***** Listed records *****

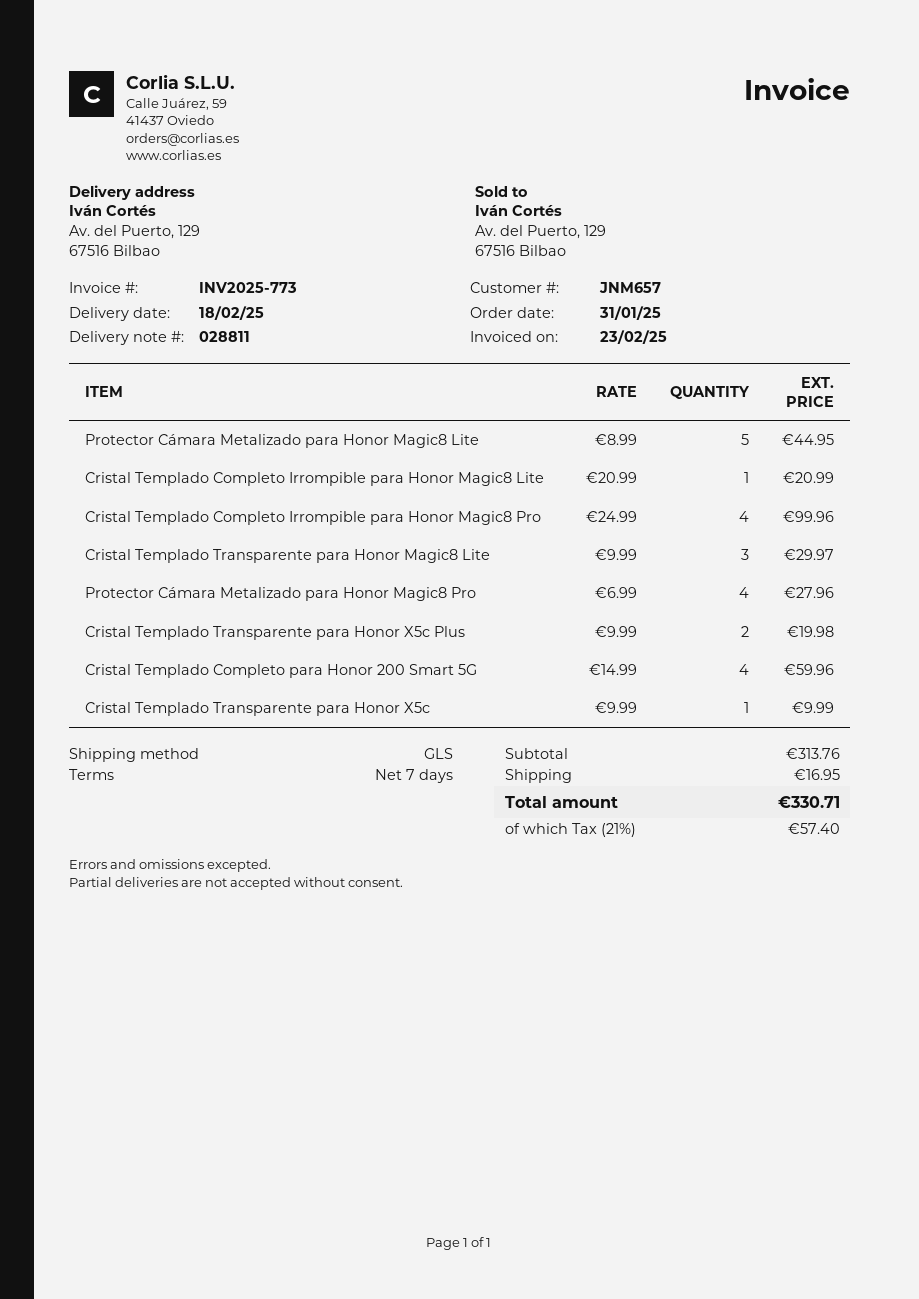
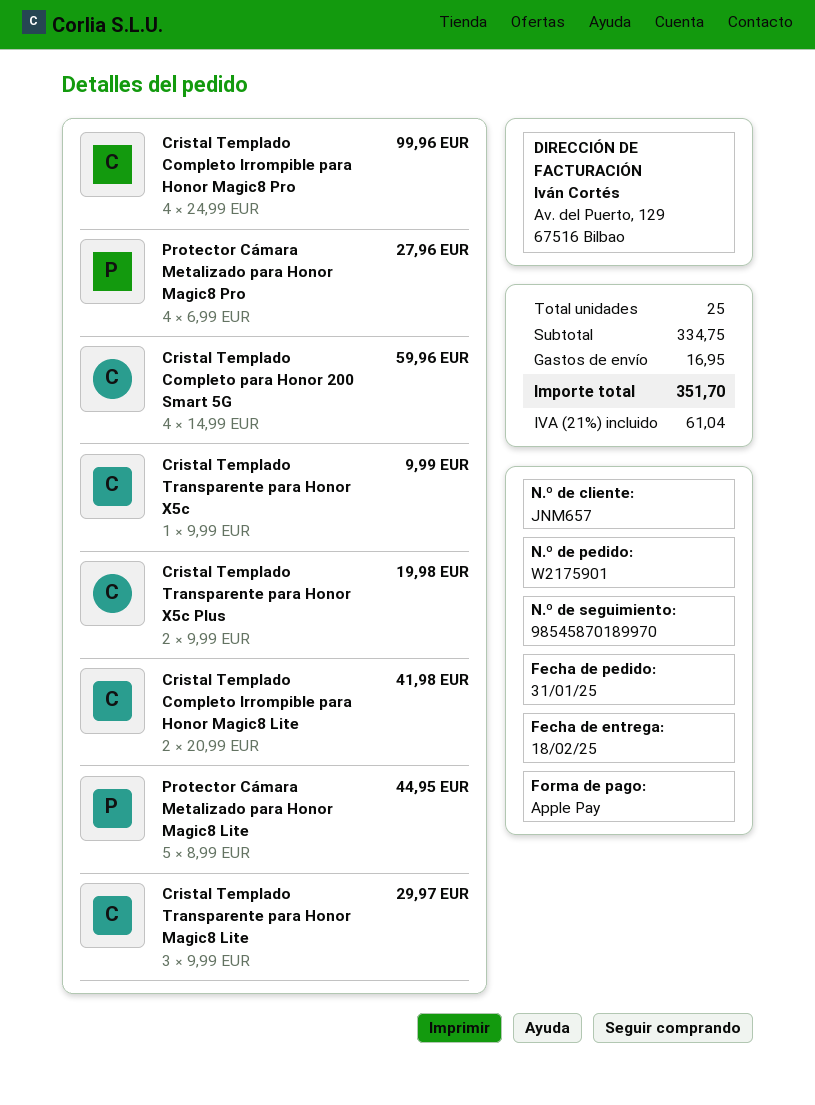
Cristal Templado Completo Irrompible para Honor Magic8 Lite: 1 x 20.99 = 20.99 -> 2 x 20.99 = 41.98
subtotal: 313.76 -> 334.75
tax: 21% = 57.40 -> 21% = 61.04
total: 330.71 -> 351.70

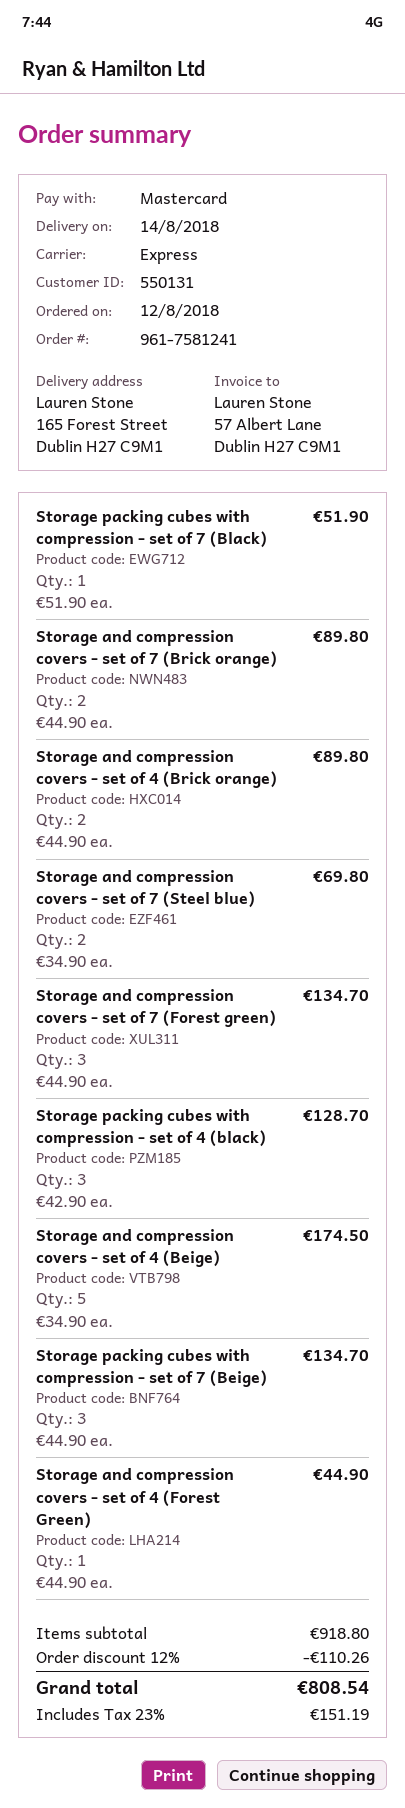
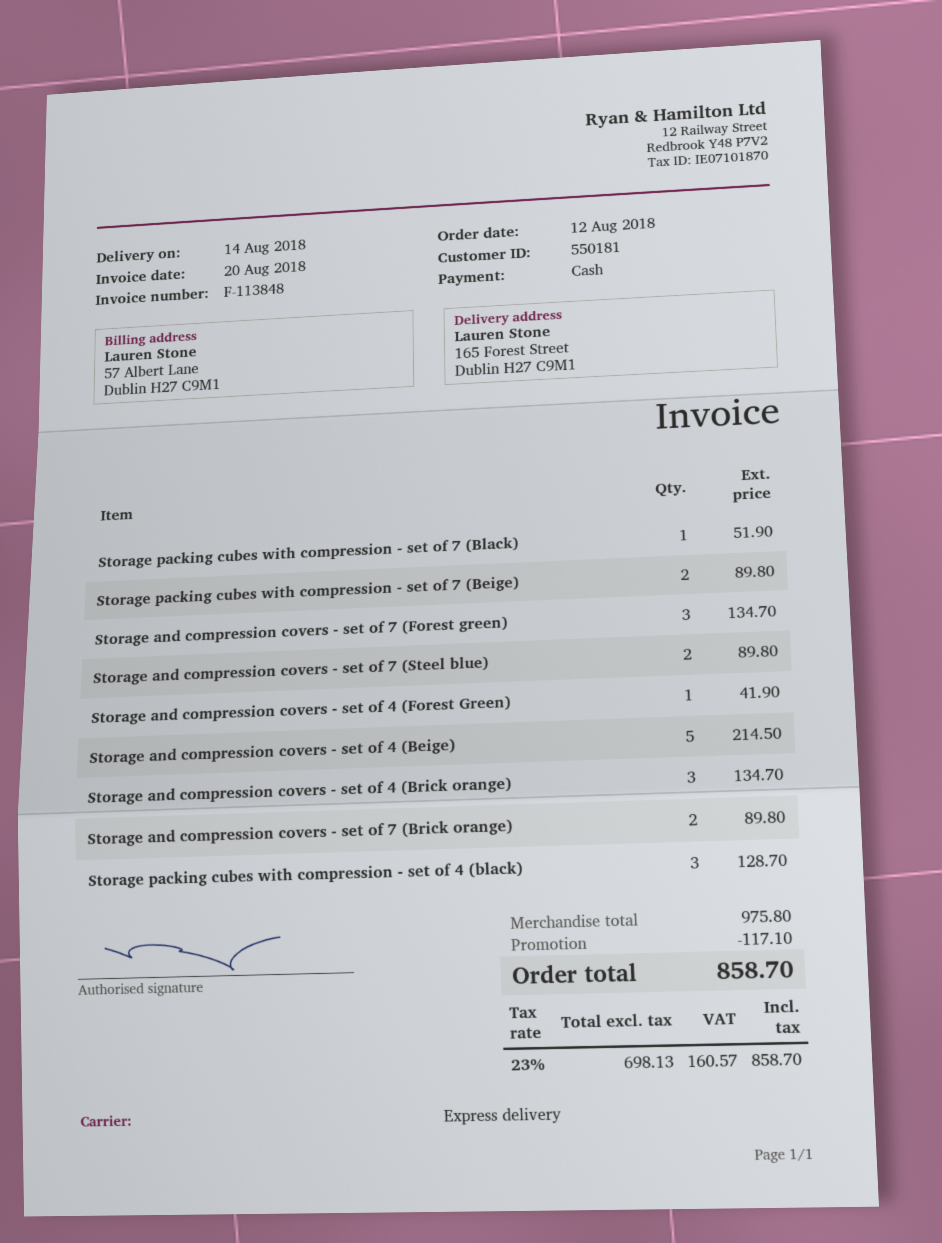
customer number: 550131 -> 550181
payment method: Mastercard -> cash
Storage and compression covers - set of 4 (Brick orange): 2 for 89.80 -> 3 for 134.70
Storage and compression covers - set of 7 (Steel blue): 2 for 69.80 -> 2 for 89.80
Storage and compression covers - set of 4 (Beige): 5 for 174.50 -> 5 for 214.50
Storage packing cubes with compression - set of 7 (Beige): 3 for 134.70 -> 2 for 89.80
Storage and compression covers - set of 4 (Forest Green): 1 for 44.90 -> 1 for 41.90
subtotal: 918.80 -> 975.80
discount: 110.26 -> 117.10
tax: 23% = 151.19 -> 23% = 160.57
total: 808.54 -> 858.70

*****

__About this task__. From the line containing "Storage and compression covers - set of 4 (Beige): 5" through the last line of the entries above, print every line exactly, including both ends, and nothing else.

__Reply__.
Storage and compression covers - set of 4 (Beige): 5 for 174.50 -> 5 for 214.50
Storage packing cubes with compression - set of 7 (Beige): 3 for 134.70 -> 2 for 89.80
Storage and compression covers - set of 4 (Forest Green): 1 for 44.90 -> 1 for 41.90
subtotal: 918.80 -> 975.80
discount: 110.26 -> 117.10
tax: 23% = 151.19 -> 23% = 160.57
total: 808.54 -> 858.70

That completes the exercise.